[Opening Excerpted records section]
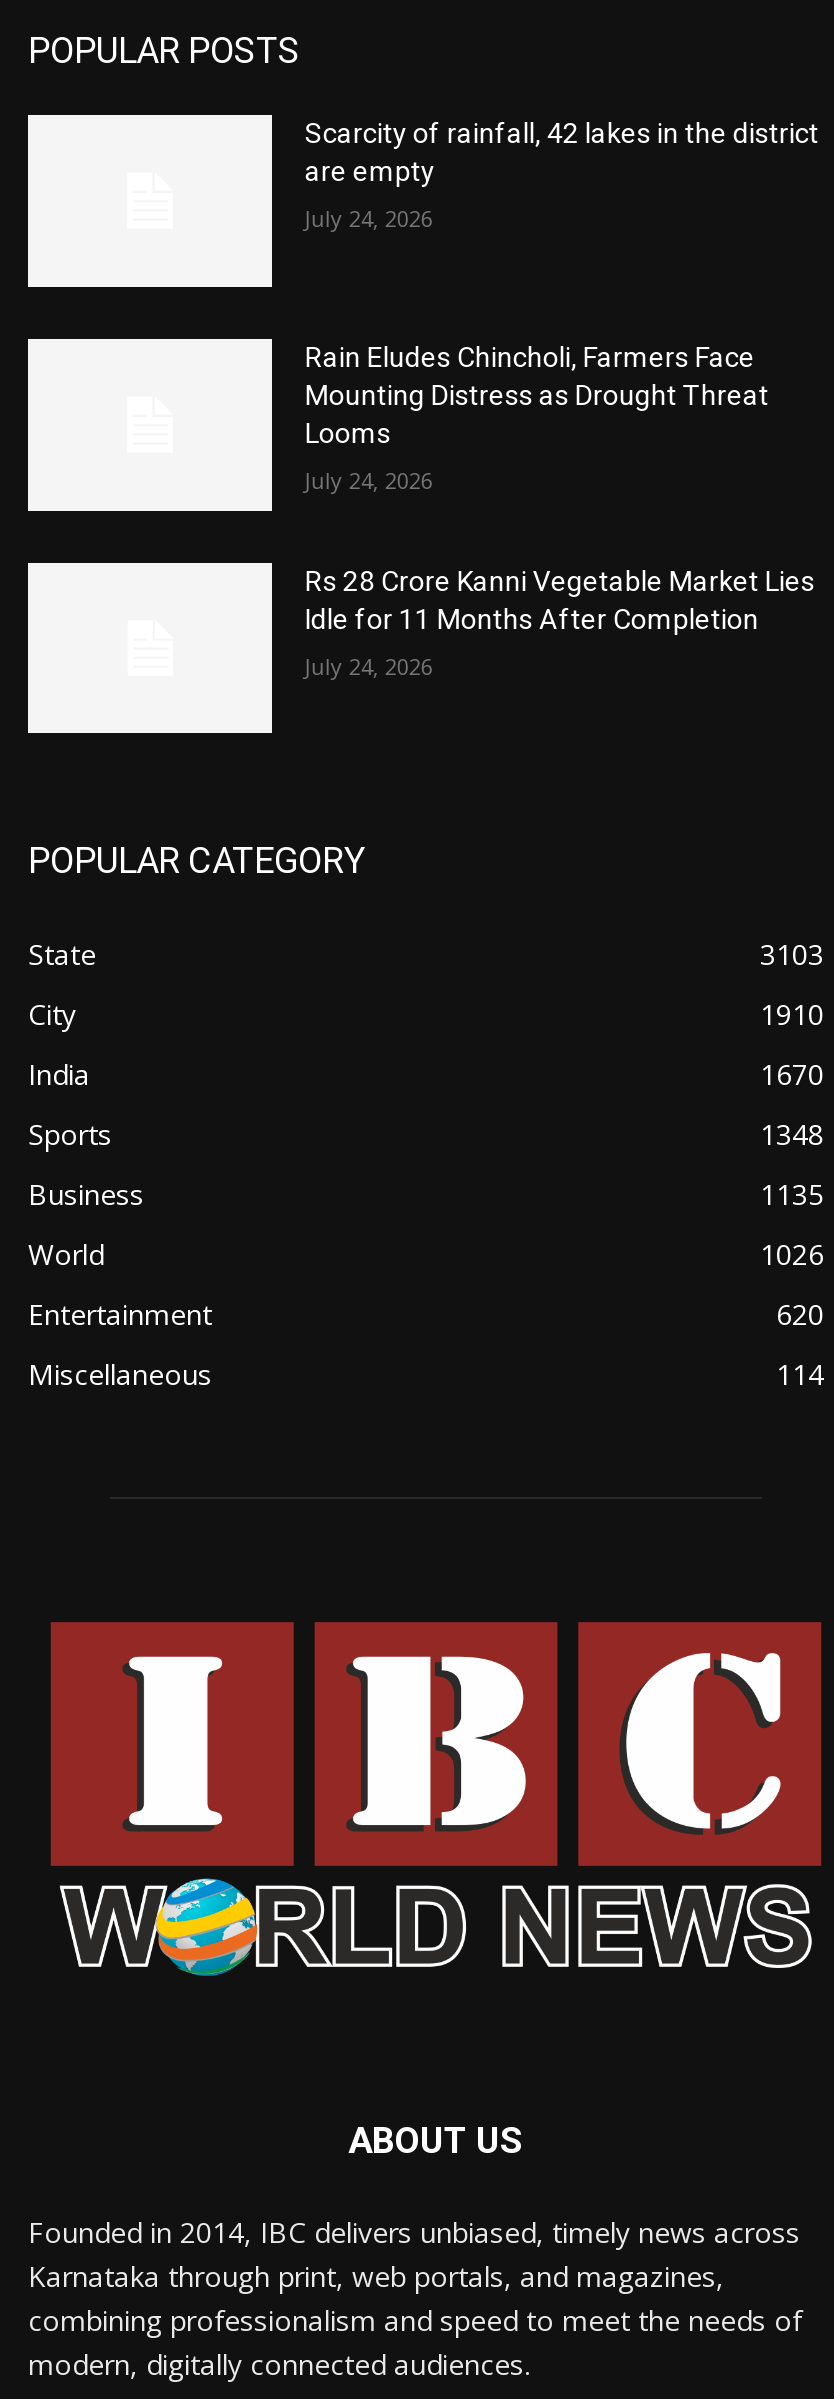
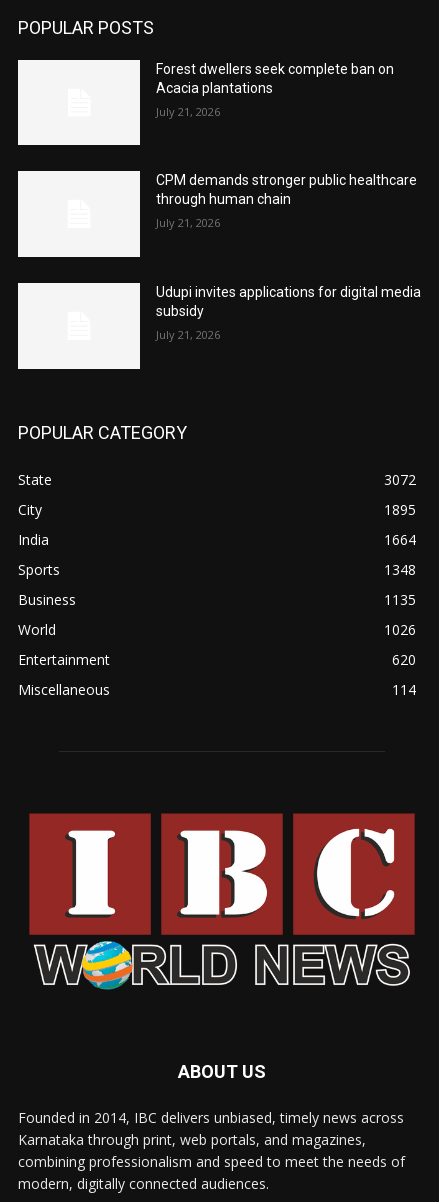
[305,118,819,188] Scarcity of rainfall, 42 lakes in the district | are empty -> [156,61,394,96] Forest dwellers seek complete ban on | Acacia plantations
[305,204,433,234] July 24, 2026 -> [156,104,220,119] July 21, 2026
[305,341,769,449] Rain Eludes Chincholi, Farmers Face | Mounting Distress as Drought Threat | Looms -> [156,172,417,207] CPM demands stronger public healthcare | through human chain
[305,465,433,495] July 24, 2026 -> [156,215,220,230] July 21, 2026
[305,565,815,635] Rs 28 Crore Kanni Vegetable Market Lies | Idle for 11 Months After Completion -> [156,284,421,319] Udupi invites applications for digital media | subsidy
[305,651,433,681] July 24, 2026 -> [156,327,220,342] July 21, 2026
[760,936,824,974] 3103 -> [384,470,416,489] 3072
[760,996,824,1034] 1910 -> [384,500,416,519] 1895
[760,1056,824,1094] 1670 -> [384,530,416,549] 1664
[Closing Excerpted records section]
[Opening Excerpted records section]
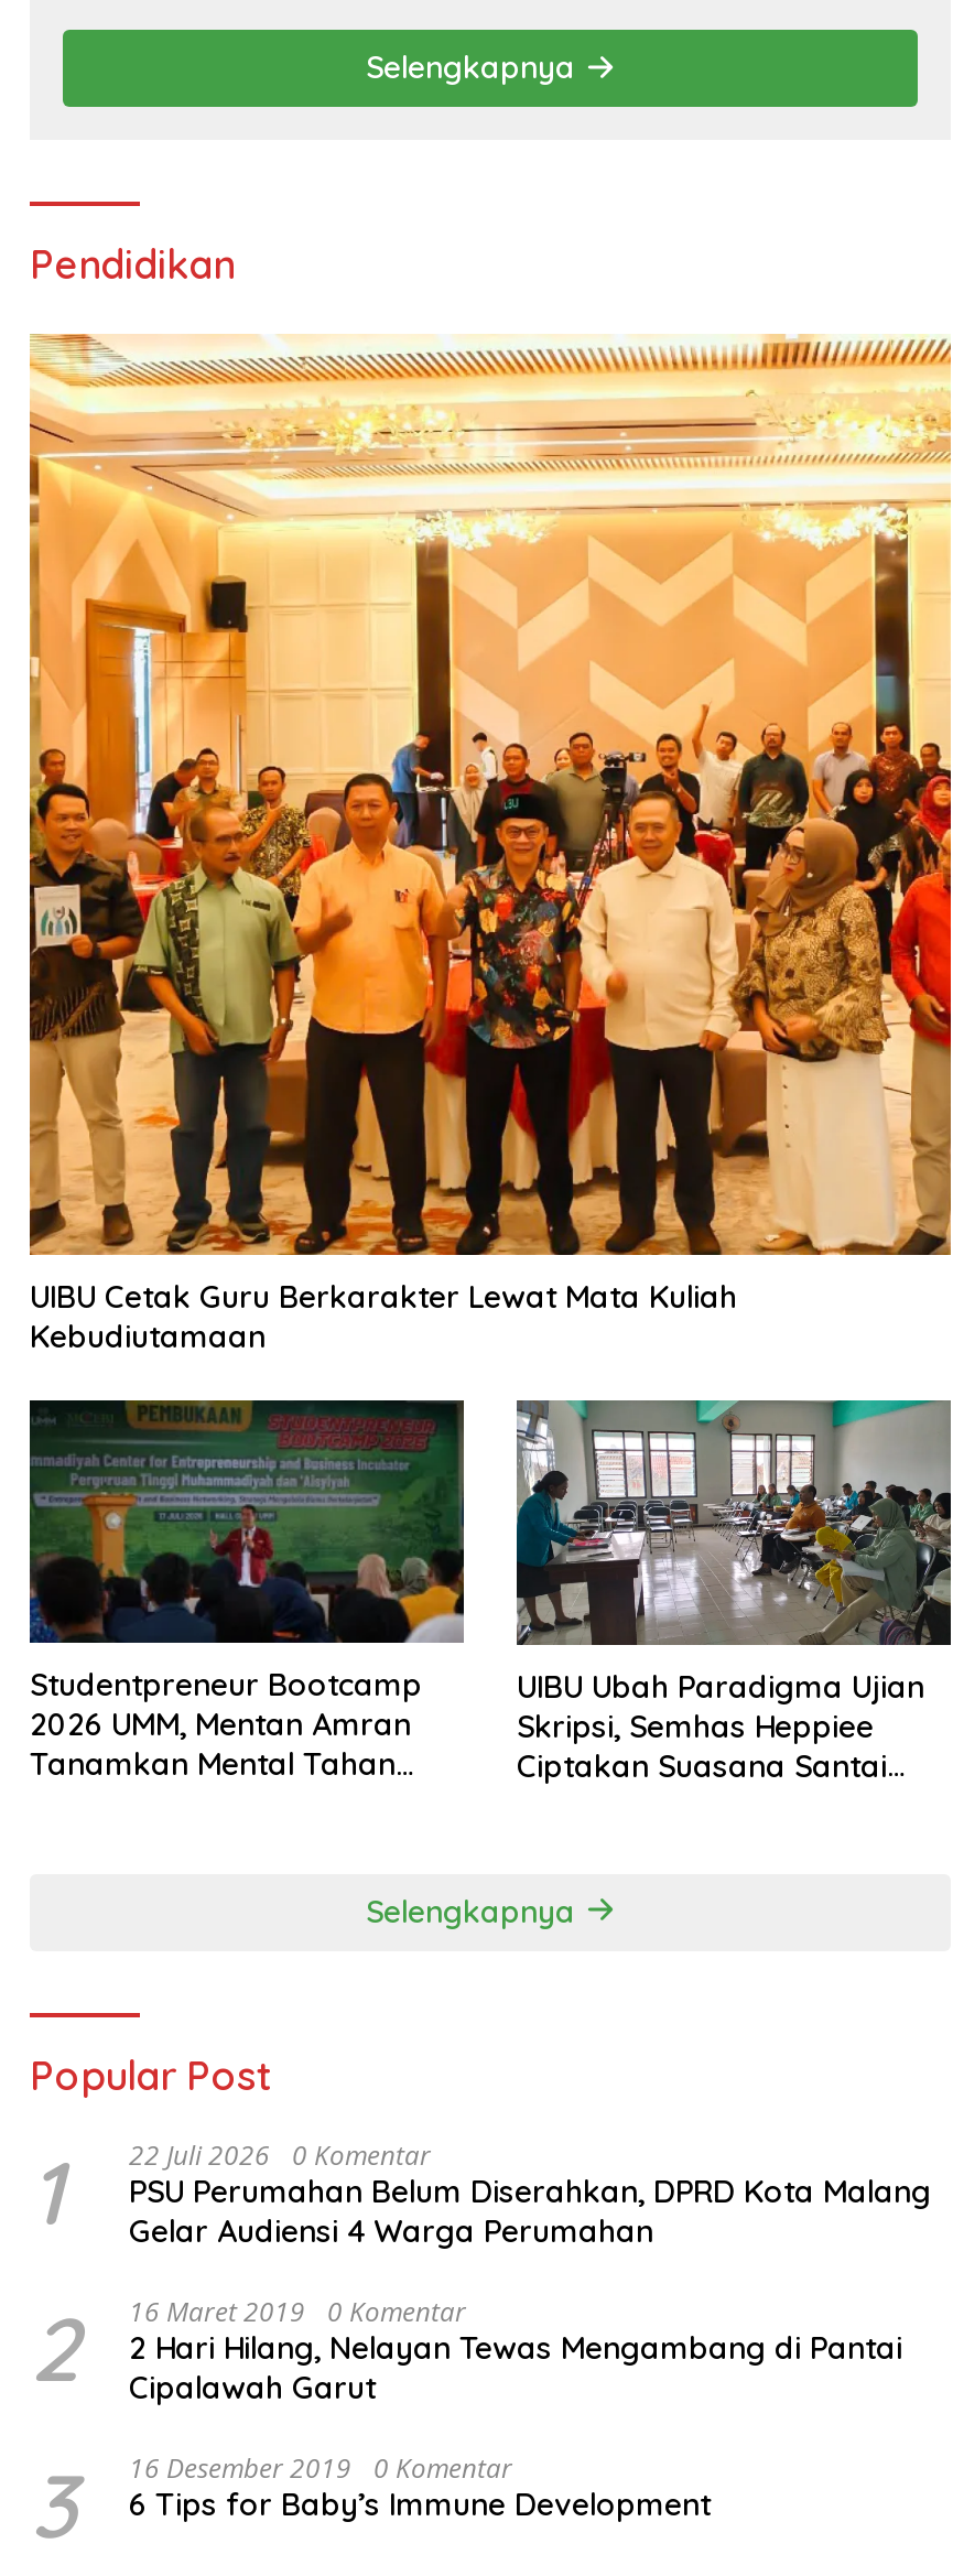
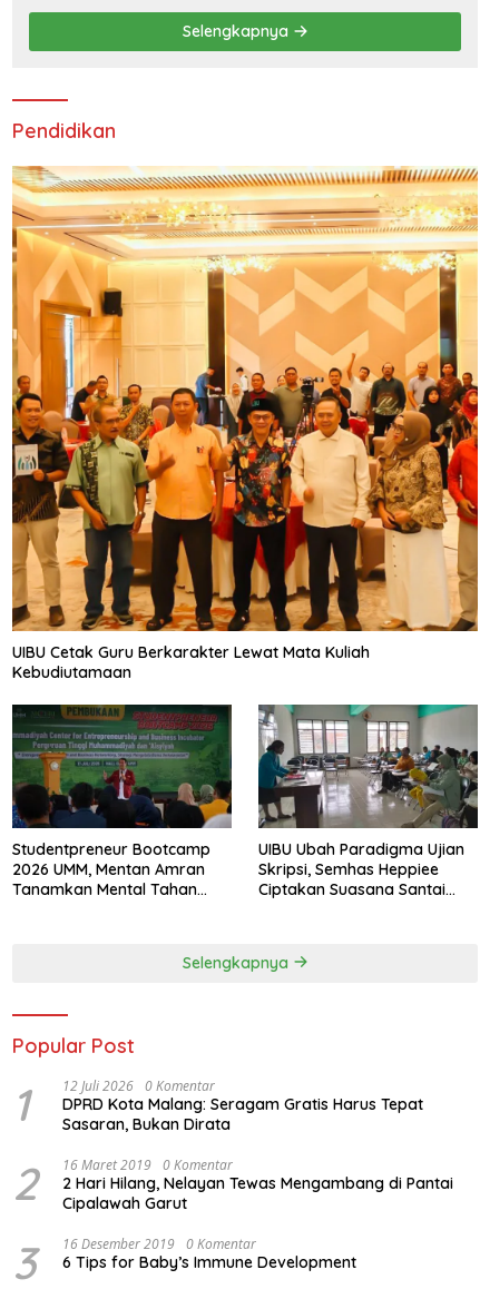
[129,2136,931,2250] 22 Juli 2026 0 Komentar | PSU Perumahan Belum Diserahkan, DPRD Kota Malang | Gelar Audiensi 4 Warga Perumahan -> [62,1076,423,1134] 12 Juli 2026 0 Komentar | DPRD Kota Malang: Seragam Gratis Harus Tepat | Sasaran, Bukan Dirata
[Closing Excerpted records section]
● Exercise objective: Reproduce, word for word and in full, only the lines above that start at the line with "[760,996,824,1034] 1910 ->" and run through the line with "[760,1056,824,1094] 1670 ->", both ends included.

● Response box:
[760,996,824,1034] 1910 -> [384,500,416,519] 1895
[760,1056,824,1094] 1670 -> [384,530,416,549] 1664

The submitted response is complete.